_WHAT TO WORK ON_: I need the number of lines in the data that contain the word "factory", and nothing beyond it.

_DATASET RECORDS_:
[Start of Attachment]
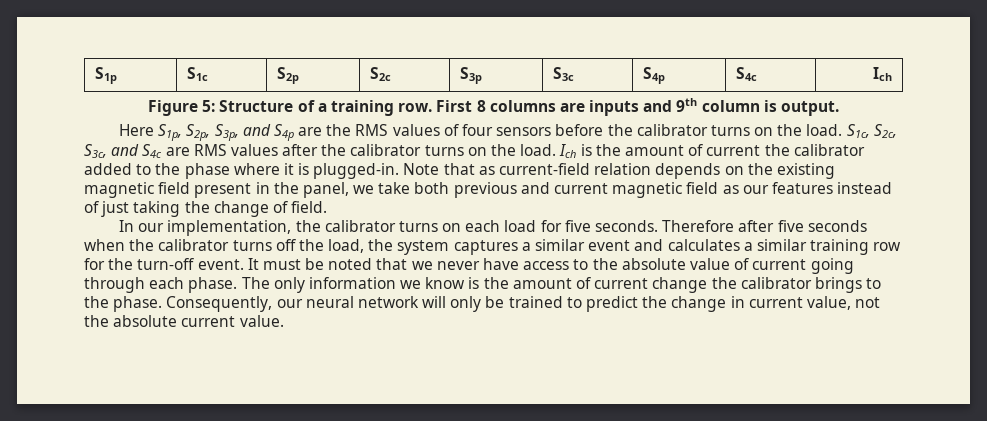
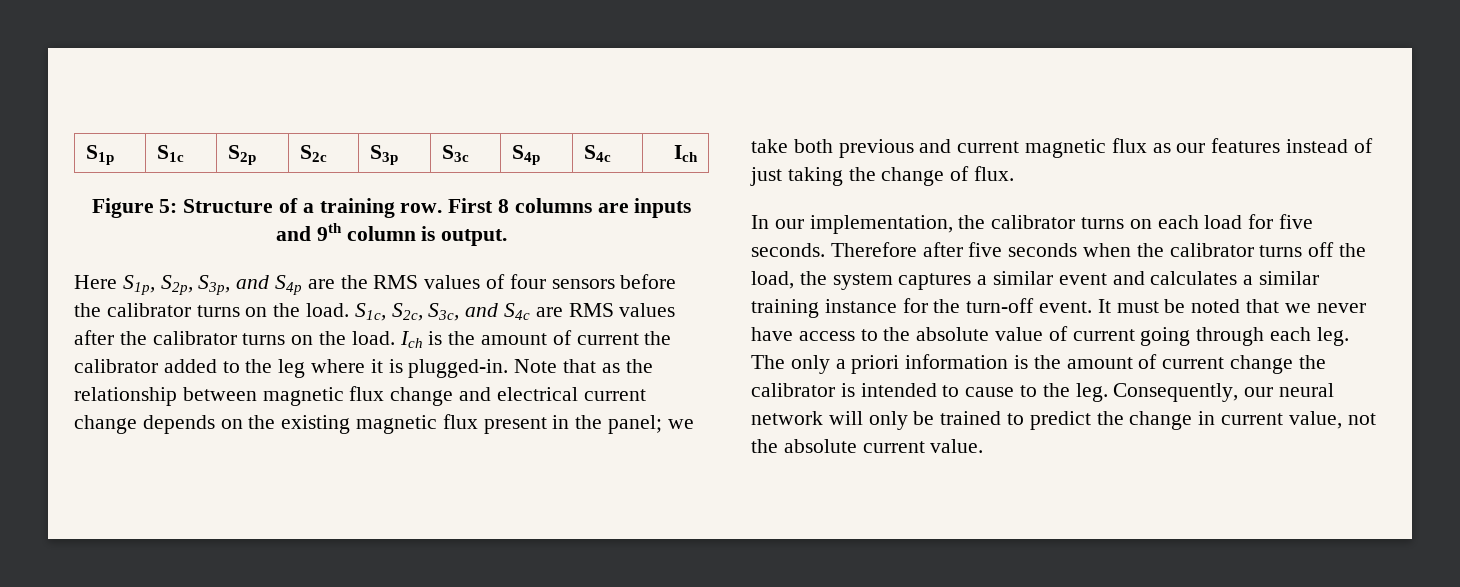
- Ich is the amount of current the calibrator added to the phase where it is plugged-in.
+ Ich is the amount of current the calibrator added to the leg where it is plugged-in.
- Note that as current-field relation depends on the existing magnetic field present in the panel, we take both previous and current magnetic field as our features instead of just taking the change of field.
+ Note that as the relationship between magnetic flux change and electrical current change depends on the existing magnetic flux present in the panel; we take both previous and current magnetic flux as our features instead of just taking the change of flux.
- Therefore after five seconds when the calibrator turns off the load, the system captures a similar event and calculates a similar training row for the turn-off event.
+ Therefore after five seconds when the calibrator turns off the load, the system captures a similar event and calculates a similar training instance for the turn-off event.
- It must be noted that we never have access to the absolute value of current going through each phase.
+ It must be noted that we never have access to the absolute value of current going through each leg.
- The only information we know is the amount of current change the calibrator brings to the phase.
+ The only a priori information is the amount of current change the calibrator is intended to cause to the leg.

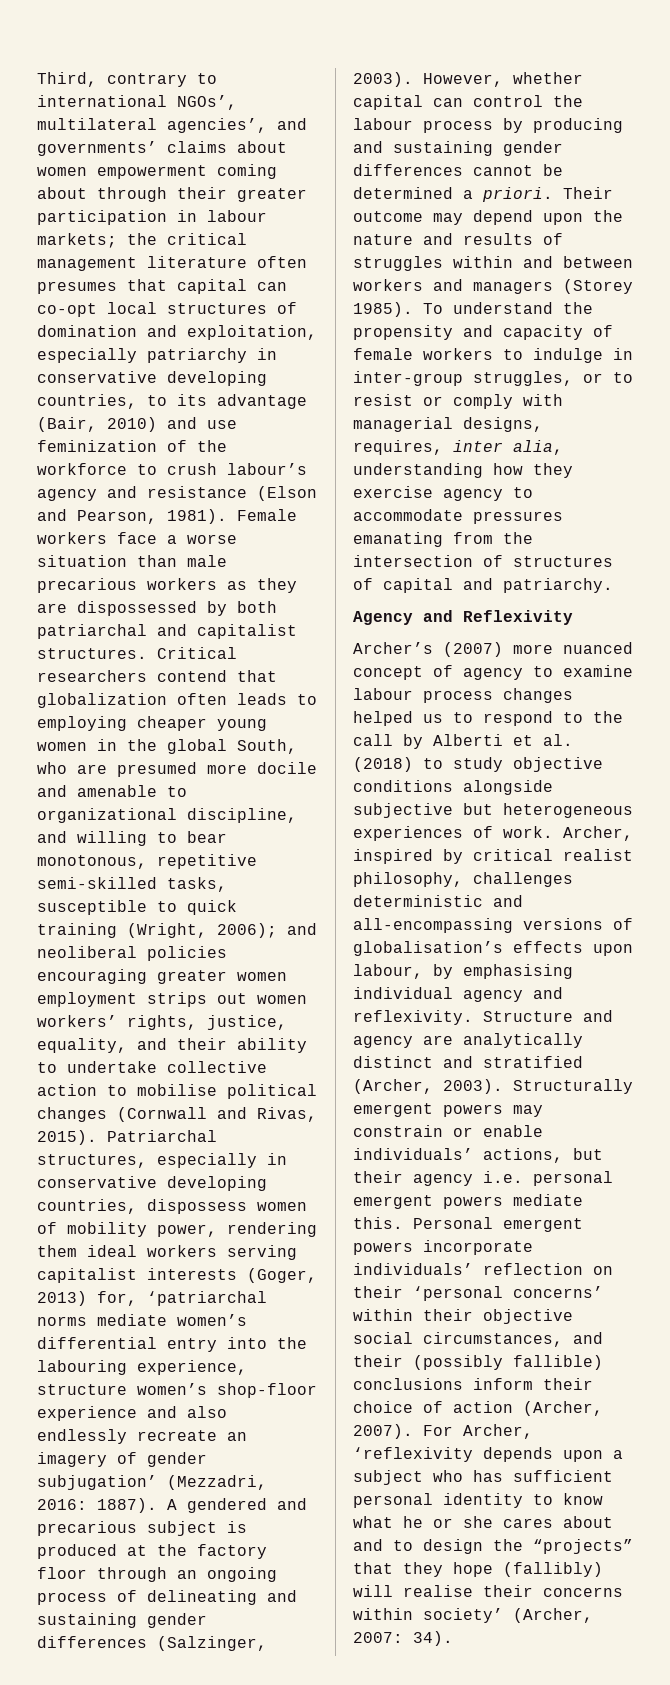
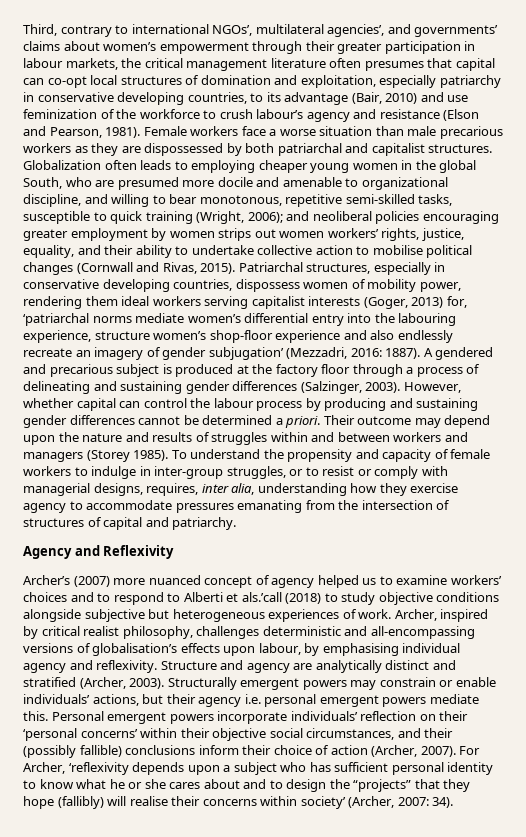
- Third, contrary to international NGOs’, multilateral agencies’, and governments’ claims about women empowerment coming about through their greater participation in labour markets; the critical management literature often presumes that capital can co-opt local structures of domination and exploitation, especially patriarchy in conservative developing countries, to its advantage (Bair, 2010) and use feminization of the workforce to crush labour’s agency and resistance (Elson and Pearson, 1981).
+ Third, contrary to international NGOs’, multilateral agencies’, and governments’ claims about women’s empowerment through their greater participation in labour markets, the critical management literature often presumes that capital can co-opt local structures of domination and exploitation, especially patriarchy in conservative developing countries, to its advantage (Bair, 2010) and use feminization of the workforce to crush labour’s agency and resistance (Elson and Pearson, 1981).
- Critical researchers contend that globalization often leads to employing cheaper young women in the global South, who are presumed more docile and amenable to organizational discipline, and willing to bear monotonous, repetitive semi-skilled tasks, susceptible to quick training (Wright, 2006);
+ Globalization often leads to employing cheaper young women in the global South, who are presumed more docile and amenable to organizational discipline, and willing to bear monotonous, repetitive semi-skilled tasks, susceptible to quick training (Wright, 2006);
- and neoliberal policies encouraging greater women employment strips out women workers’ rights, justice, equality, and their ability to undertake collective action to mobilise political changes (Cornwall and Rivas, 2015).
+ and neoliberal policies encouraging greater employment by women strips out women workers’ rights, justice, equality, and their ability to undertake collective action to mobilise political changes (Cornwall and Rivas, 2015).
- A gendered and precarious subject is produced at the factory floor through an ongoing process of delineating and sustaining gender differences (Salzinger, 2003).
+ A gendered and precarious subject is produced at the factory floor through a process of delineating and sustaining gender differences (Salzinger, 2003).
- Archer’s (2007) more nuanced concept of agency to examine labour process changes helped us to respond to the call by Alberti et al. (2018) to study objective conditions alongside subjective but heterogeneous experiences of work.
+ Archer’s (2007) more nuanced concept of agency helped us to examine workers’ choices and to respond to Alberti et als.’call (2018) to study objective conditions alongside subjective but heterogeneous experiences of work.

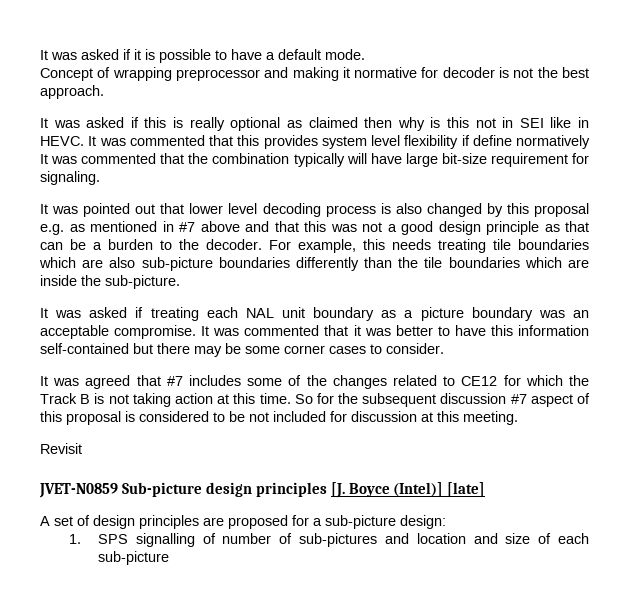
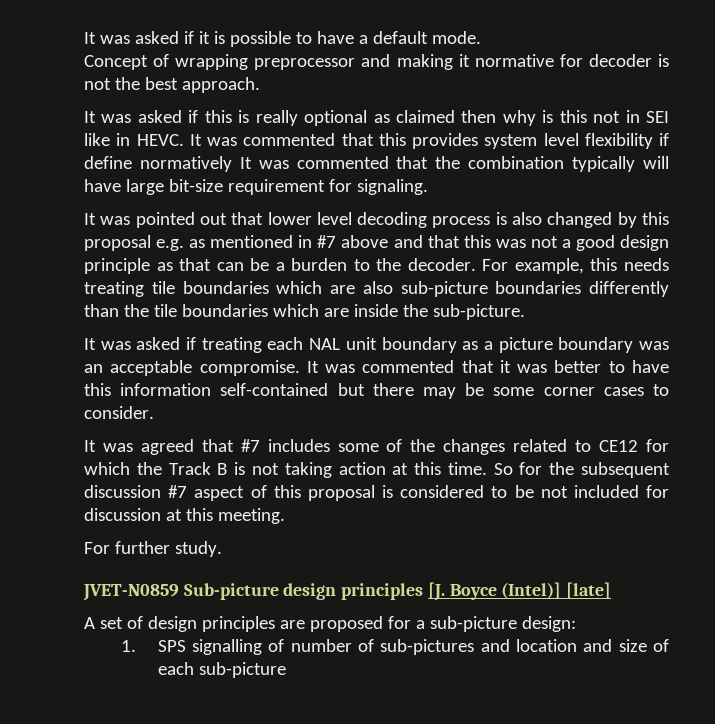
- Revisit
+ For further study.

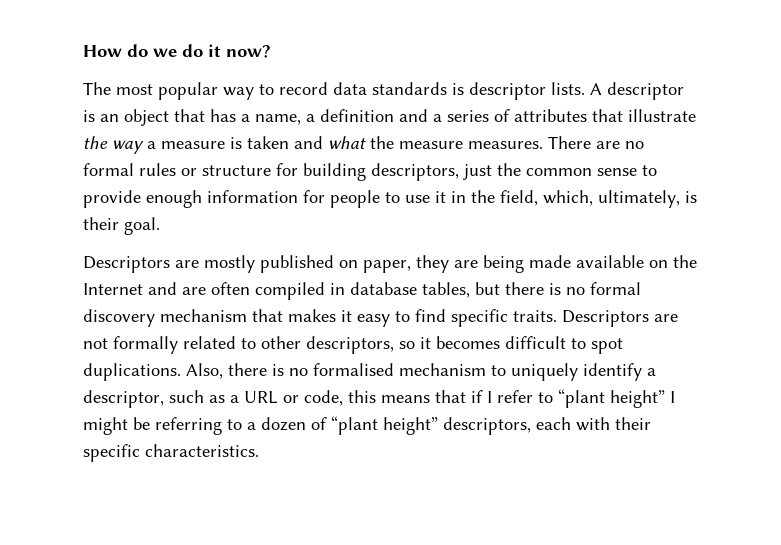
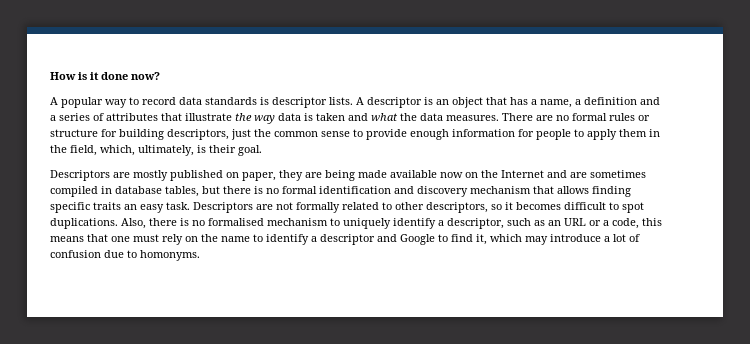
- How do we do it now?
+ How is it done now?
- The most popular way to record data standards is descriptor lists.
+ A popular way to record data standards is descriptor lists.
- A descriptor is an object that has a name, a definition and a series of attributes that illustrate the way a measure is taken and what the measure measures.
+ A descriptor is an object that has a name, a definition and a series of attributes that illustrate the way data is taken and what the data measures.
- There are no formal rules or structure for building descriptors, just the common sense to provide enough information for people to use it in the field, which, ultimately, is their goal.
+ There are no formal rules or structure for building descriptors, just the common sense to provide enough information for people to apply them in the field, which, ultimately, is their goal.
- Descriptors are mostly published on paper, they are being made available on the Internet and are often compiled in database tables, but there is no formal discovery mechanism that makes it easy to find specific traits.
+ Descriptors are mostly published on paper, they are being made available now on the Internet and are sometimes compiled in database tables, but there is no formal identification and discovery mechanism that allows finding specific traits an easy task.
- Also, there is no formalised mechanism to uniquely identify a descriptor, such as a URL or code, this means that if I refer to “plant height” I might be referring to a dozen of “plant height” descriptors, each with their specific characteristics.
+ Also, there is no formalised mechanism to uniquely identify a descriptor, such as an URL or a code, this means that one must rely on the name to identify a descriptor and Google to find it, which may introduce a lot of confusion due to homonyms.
[End of Attachment]
_YOUR RESPONSE_: 2